_PROBLEM REQUIREMENTS_.
Please print the entries below exactly, from the line with "(434, 1013) none -> [560,673,663,690] 在上方加一下" through the line with "[74,93,108,105] /login. ->", including both of those lines and leaving out all others.

_MATERIAL PROVIDED_.
#####
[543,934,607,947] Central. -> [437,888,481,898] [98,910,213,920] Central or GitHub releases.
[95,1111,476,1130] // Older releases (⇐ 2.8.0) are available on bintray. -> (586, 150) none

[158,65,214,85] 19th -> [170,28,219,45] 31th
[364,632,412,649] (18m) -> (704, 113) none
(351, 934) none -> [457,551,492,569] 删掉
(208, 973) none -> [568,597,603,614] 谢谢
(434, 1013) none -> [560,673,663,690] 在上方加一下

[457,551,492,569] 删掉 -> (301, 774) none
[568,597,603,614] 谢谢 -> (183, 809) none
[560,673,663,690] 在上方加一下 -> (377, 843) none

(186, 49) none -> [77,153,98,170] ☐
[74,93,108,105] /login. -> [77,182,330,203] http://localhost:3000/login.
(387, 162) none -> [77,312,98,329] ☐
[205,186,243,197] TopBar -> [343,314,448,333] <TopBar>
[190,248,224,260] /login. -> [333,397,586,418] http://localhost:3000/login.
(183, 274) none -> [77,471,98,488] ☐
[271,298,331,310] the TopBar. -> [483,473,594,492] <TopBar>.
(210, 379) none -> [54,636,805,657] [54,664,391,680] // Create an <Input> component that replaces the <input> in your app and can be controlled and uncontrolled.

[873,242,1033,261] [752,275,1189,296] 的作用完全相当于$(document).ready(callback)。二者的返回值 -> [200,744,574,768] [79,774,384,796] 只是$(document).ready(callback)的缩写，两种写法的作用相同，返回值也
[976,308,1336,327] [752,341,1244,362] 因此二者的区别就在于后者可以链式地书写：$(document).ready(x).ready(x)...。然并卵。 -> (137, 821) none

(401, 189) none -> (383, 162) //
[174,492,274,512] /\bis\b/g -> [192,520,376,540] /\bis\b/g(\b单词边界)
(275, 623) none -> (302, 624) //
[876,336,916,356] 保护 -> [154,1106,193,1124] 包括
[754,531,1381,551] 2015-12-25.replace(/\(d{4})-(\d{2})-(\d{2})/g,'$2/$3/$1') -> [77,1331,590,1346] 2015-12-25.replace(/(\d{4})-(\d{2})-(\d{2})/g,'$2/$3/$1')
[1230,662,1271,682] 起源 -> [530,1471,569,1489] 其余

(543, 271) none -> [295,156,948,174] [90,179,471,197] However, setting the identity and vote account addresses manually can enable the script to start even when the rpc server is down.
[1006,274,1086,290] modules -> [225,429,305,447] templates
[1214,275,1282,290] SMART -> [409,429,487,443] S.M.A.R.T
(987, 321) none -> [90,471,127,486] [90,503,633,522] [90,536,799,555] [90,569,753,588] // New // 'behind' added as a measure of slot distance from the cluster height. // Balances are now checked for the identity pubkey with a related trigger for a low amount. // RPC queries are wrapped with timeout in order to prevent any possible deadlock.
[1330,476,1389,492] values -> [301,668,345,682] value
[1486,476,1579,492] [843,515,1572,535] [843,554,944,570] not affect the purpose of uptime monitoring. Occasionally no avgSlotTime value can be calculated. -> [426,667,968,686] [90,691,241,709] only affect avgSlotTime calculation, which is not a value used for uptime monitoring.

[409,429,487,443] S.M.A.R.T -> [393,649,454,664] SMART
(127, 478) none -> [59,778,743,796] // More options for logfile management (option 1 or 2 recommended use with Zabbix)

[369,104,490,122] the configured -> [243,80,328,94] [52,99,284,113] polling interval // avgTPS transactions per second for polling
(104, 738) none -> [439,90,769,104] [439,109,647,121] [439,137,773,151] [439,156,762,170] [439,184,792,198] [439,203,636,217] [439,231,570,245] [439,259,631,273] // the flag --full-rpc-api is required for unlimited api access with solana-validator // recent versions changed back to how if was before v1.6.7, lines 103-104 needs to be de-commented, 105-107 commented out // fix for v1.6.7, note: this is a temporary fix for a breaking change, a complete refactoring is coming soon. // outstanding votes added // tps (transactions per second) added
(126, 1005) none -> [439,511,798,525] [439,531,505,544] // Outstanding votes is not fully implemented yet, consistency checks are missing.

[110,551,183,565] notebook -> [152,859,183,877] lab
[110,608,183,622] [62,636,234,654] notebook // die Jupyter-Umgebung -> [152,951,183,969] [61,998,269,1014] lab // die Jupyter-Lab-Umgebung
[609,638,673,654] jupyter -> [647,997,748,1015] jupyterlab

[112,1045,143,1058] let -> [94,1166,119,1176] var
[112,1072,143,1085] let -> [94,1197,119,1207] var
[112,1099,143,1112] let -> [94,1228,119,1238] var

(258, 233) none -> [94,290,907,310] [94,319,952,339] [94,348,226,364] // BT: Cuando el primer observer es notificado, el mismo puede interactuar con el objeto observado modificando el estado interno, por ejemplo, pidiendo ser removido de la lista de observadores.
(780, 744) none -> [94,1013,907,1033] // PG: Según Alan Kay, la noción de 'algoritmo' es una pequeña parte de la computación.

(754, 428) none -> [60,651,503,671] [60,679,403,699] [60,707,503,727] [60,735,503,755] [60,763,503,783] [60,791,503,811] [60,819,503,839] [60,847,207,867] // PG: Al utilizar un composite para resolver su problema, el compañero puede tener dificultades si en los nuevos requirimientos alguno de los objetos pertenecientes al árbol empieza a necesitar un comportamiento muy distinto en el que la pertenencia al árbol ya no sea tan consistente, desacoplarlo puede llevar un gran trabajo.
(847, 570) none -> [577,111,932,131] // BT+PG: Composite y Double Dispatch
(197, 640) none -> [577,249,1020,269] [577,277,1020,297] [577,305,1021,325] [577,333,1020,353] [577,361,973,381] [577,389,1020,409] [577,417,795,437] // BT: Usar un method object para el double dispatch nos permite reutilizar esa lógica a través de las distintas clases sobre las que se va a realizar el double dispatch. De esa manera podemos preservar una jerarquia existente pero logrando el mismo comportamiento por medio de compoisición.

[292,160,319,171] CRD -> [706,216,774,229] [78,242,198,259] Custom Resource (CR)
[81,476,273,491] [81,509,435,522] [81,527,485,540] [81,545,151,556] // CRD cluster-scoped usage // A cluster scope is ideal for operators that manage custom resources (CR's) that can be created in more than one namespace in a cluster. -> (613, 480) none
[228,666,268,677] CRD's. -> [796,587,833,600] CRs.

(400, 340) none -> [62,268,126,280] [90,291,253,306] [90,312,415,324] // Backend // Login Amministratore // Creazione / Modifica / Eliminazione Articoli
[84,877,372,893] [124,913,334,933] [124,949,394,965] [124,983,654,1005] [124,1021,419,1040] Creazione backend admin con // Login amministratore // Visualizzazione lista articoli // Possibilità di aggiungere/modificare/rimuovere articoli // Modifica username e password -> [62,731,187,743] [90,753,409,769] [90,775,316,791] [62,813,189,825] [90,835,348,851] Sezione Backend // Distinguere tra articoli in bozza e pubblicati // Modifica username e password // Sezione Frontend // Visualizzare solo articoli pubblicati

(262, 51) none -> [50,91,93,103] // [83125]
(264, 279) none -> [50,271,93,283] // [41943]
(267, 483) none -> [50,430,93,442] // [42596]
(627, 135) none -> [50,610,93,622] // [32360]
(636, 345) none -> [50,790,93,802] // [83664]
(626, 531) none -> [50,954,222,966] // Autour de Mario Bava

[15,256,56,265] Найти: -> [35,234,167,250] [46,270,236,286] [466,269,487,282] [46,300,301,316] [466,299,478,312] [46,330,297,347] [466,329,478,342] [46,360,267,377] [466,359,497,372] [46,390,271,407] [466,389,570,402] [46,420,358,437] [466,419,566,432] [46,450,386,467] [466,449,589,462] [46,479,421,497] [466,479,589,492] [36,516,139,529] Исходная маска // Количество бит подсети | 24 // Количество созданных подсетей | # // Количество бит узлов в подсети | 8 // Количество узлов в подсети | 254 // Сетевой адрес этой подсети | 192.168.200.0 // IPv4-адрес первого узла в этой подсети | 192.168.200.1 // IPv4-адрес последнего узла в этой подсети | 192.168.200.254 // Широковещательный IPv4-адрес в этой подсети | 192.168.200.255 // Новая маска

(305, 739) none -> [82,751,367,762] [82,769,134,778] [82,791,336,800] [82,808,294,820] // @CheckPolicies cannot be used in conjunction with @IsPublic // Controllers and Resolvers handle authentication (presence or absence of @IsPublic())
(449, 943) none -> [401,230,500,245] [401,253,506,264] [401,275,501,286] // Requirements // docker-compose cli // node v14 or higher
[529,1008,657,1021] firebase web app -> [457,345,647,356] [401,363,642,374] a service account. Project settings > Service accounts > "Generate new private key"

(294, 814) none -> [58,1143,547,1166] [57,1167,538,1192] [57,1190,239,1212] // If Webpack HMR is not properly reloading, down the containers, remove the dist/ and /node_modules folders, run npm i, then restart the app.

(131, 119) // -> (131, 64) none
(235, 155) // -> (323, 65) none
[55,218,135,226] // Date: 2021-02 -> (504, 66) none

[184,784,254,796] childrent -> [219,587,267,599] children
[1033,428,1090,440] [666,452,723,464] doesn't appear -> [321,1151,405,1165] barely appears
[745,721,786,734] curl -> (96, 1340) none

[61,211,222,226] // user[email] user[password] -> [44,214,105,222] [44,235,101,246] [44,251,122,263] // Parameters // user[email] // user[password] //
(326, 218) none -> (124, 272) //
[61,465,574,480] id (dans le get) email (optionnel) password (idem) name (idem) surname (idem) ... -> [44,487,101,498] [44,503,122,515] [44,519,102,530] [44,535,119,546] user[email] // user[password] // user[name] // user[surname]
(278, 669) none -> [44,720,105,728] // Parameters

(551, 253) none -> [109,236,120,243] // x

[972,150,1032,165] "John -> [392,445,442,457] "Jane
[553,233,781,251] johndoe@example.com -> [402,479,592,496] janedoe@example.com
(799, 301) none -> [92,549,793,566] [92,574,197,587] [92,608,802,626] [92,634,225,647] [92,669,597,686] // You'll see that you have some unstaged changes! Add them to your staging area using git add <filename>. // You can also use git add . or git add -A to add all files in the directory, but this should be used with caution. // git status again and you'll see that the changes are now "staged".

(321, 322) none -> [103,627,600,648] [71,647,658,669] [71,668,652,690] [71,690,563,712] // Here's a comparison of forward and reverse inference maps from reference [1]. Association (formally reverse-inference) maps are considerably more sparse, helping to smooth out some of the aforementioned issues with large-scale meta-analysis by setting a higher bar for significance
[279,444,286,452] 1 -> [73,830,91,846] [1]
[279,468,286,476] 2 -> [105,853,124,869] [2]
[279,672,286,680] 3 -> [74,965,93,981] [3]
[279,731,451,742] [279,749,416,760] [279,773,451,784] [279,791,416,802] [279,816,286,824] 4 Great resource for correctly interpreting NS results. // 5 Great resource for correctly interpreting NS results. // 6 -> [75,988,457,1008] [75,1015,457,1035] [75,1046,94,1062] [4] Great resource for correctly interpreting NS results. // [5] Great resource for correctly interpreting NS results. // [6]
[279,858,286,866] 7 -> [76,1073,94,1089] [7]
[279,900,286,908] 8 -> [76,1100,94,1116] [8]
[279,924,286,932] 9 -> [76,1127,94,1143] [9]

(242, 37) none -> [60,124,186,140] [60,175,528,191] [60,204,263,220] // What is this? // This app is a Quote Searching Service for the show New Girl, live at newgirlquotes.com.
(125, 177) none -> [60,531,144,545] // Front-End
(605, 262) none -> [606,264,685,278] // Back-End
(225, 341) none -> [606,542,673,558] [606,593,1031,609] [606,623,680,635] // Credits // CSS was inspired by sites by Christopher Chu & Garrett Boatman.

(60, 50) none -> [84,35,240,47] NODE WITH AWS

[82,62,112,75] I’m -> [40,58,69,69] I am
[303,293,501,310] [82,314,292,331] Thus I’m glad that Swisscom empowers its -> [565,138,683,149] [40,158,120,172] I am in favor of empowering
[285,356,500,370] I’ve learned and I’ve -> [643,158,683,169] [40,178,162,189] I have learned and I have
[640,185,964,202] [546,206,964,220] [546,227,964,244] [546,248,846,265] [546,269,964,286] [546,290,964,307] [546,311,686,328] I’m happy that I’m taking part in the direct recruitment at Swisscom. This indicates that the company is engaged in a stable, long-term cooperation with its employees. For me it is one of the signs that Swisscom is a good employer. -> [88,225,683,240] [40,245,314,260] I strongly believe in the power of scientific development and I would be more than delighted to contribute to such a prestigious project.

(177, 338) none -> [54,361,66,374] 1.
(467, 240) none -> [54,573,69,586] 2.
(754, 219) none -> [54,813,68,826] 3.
#####
_RESPONSE TO THE TASK_.
(434, 1013) none -> [560,673,663,690] 在上方加一下

[457,551,492,569] 删掉 -> (301, 774) none
[568,597,603,614] 谢谢 -> (183, 809) none
[560,673,663,690] 在上方加一下 -> (377, 843) none

(186, 49) none -> [77,153,98,170] ☐
[74,93,108,105] /login. -> [77,182,330,203] http://localhost:3000/login.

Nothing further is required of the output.